Most, in fact, were settled in a single hearing.

WHAT is plea bargaining?
It is an exercise to arrive at an agreement in a criminal case in which the prosecutor and the accused assemble to settle a case. While the accused agrees to plead guilty, or not to contest the charges, the prosecution concedes leniency in punishment in exchange to the plea.

The prosecution may agree to charge the accused with a crime of lesser degree by dismissing some charges, or can promise leniency in punishment against the original charges.

WHO can plead guilty?
As per the CrPC, an accused being tried under an offence that does not entail a maximum punishment of more than seven years imprisonment can move an application before the trial court expressing desire to plead guilty.

Plea bargaining, though, is not available to certain kinds of offences. These include offences against woman, children below 14, and against any juvenile or child as defined under Juvenile Justice (Care and Protection of Children) Act, 2000. An accused also cannot seek leniency if punished for same offence in a different case earlier.

HOW it works
The accused must move an application in writing before the trial judge with a brief description of the case and supported by an affidavit swearing it was a voluntary application. On the date of hearing, the judge examines the accused alone — this in-camera proceeding is mandatory to ensure the application is voluntary and genuine.

The court then proceeds to a settlement, giving time to the prosecution and the accused to work out a “mutually satisfactory disposition”. After settlement is mutually agreed upon, the court has to hear both parties and decide on either a reduced sentence, entitlement of release on probation of good conduct, or after admonition.

WHY it is win-win for all
The biggest benefit plea bargaining is it helps reduce case load for courts as well as prosecutors. It also helps reform the offenders by accepting responsibility for their actions and eliminates an expensive, time-consuming trial.

HOW Delhi courts deal with plea bargaining

By provisions of CrPC, magisterial courts have been empowered to deal with plea bargaining. Under the High Court’s guidance, the Chief Metropolitan Magistrate has developed a plan to earmark courts in all five district court complexes to specifically deal with plea bargaining applications.

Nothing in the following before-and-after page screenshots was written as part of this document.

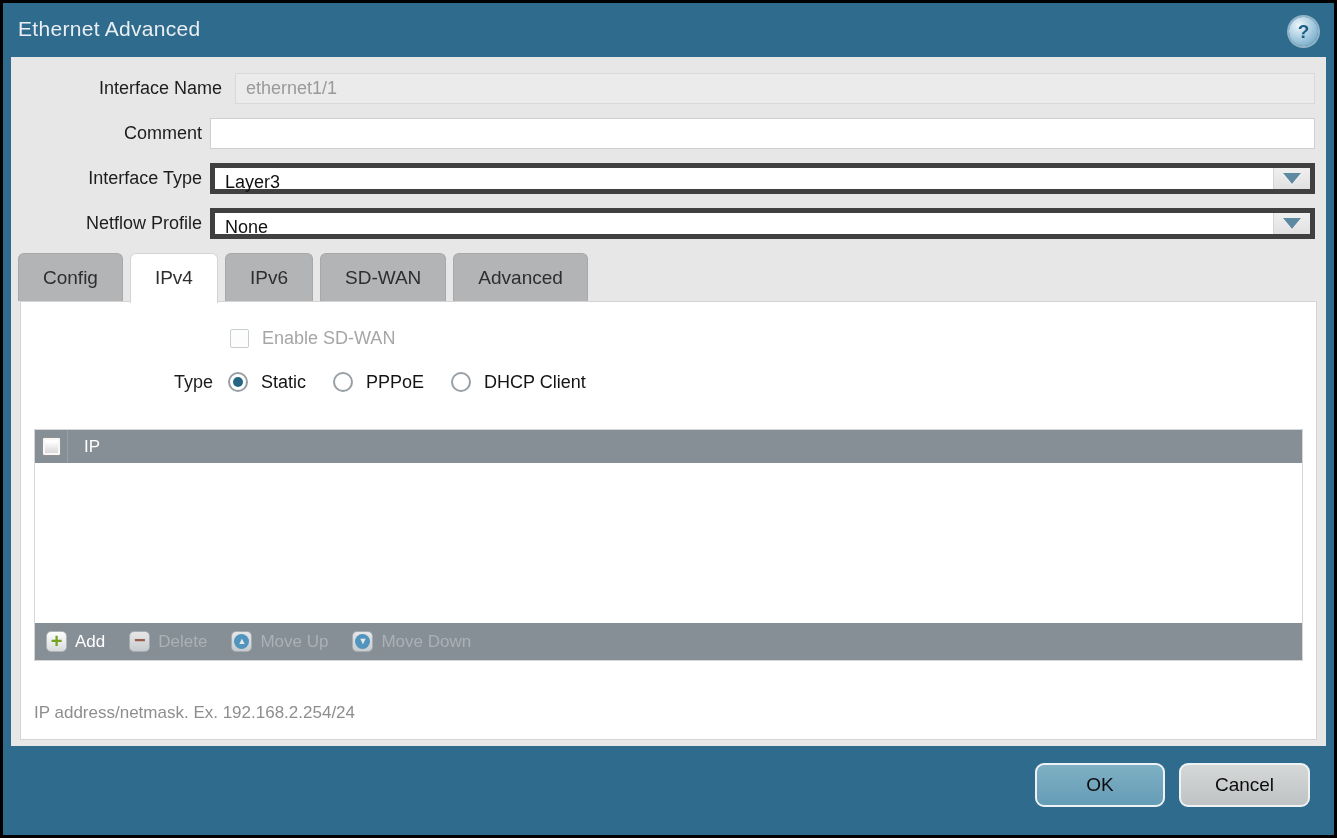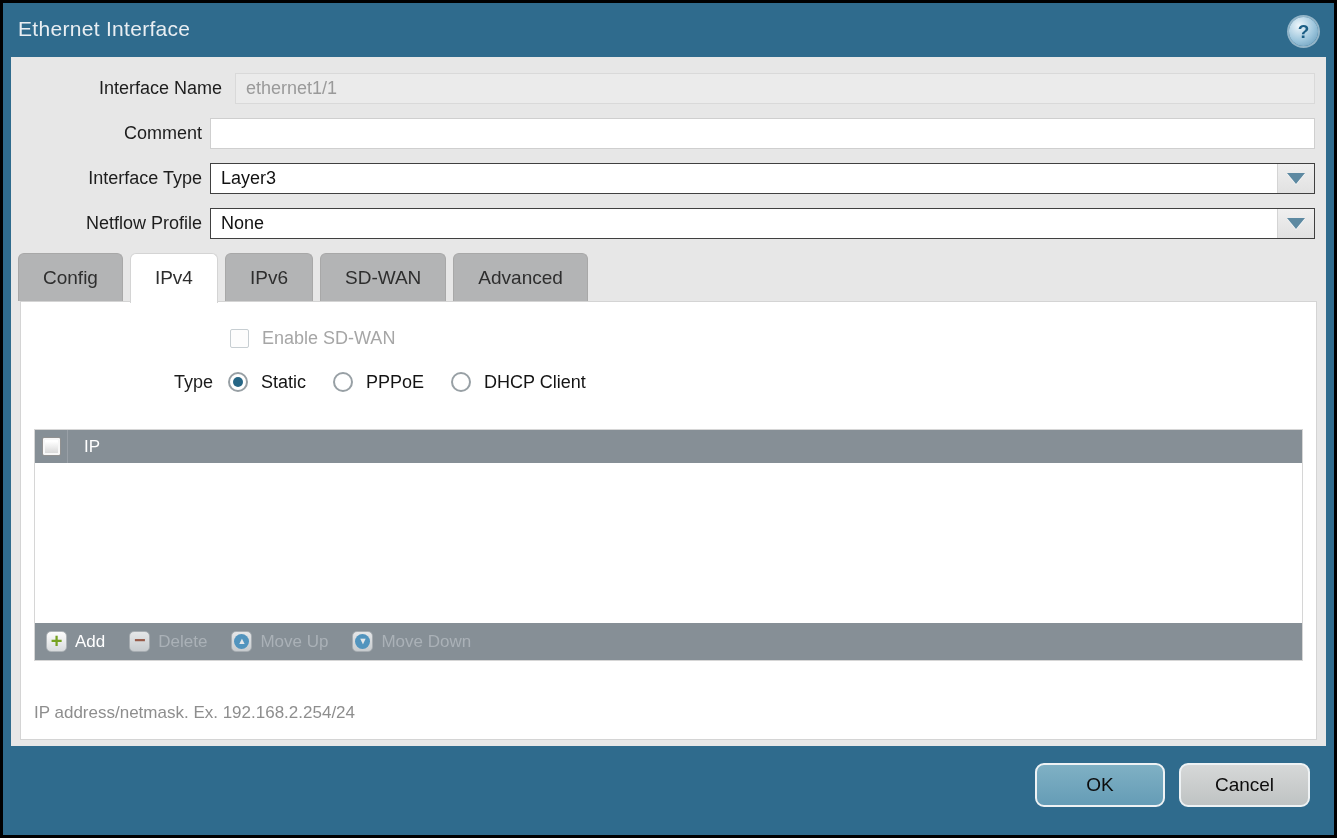--- a/index.html
+++ b/index.html
@@ -19,21 +19,21 @@
   
   .dlg-body { position:absolute; left:8px; right:8px; top:54px; bottom:89px; background:#e7e7e7; }
 
   .form-label { position:absolute; left:0; width:191px; text-align:right; font-size:18px;
                 color:#1d1d1d; line-height:31px; }
   .field { position:absolute; left:199px; width:1105px; height:31px; }
   input.textfield { width:100%; height:31px; border:1px solid #cfcfcf; background:#fff;
                     font-family:"Liberation Sans",sans-serif; font-size:18px; color:#222;
                     padding-left:10px; outline:none; }
   input.textfield:disabled { background:#ebebeb; border-color:#d9d9d9; color:#9a9a9a; }
-  .combo { display:flex; height:31px; border:1px solid #404040; background:#fff; cursor:pointer; }
+  .combo { display:flex; height:31px; border:5px solid #404040; background:#fff; cursor:pointer; }
   .combo-value { flex:1; font-size:18px; color:#111; line-height:29px; padding-left:10px; }
   .combo-btn { width:37px; background:linear-gradient(180deg,#efefef,#e1e1e1);
                border-left:1px solid #d4d4d4; display:flex; align-items:center; justify-content:center; }
   .caret { width:0; height:0; border-left:9px solid transparent; border-right:9px solid transparent;
            border-top:11px solid #5d89a1; filter:drop-shadow(0 1px 0 rgba(255,255,255,0.8)); }
 
   
   .tabs { position:absolute; left:7px; top:196px; display:flex; gap:7px; height:48px; }
   .tab { background:#b3b4b5; border:1px solid #a8a8a8; border-bottom:none;
          border-radius:6px 6px 0 0; padding:0 24px; font-size:19px; color:#2e2e2e;
@@ -94,21 +94,21 @@
          font-family:"Liberation Sans",sans-serif; font-size:19px; color:#0c0c0c; cursor:pointer; }
   .btn-ok { right:169px; width:130px; background:linear-gradient(180deg,#7fb0c4,#659cb6); }
   .btn-cancel { right:24px; width:131px; background:linear-gradient(180deg,#d6d8d8,#bfc3c3); }
 </style>
 </head>
 <body>
 
 <div class="frame">
 
   <div class="titlebar">
-    <div class="title">Ethernet Interface</div>
+    <div class="title">Ethernet Advanced</div>
     <div class="help-btn">
       <span class="help-glyph">?</span>
     </div>
   </div>
 
   <div class="dlg-body">
 
     <div class="form-label" style="top:16px;margin-left:20px;">Interface Name</div>
     <div class="field" style="top:16px;padding-left:25px;">
       <input class="textfield" disabled="" value="ethernet1/1" style="">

The pilot project started on July 27 at Tis Hazari, where a special court sits from 3 pm to 5 pm to hear such pleas. The practical directions note issued by the Chief Metropolitan Magistrate says in order to ensure quick disposal, a judge should make “all possible efforts to complete the entire process in one sitting, and in any event within a period of one month”.


VIKAS SINGH, former Additional Solicitor General and Supreme Court lawyer, appreciated the move and said it would primarily help victims agonised by long trial and no monetary relief. “Even if an accused gets convicted, a victim cannot see it as justice being done, for even after a long-drawn trial, there is nothing in store for him.”

PIYUSH PRABHAKAR, advocate who represented one of the accused in a case of successful plea bargaining: “The move holds promise for speedy decision of trivial matters awaiting court’s final word. If implemented successfully in coordination with the legal fraternity, many litigants can get instant reprieve.”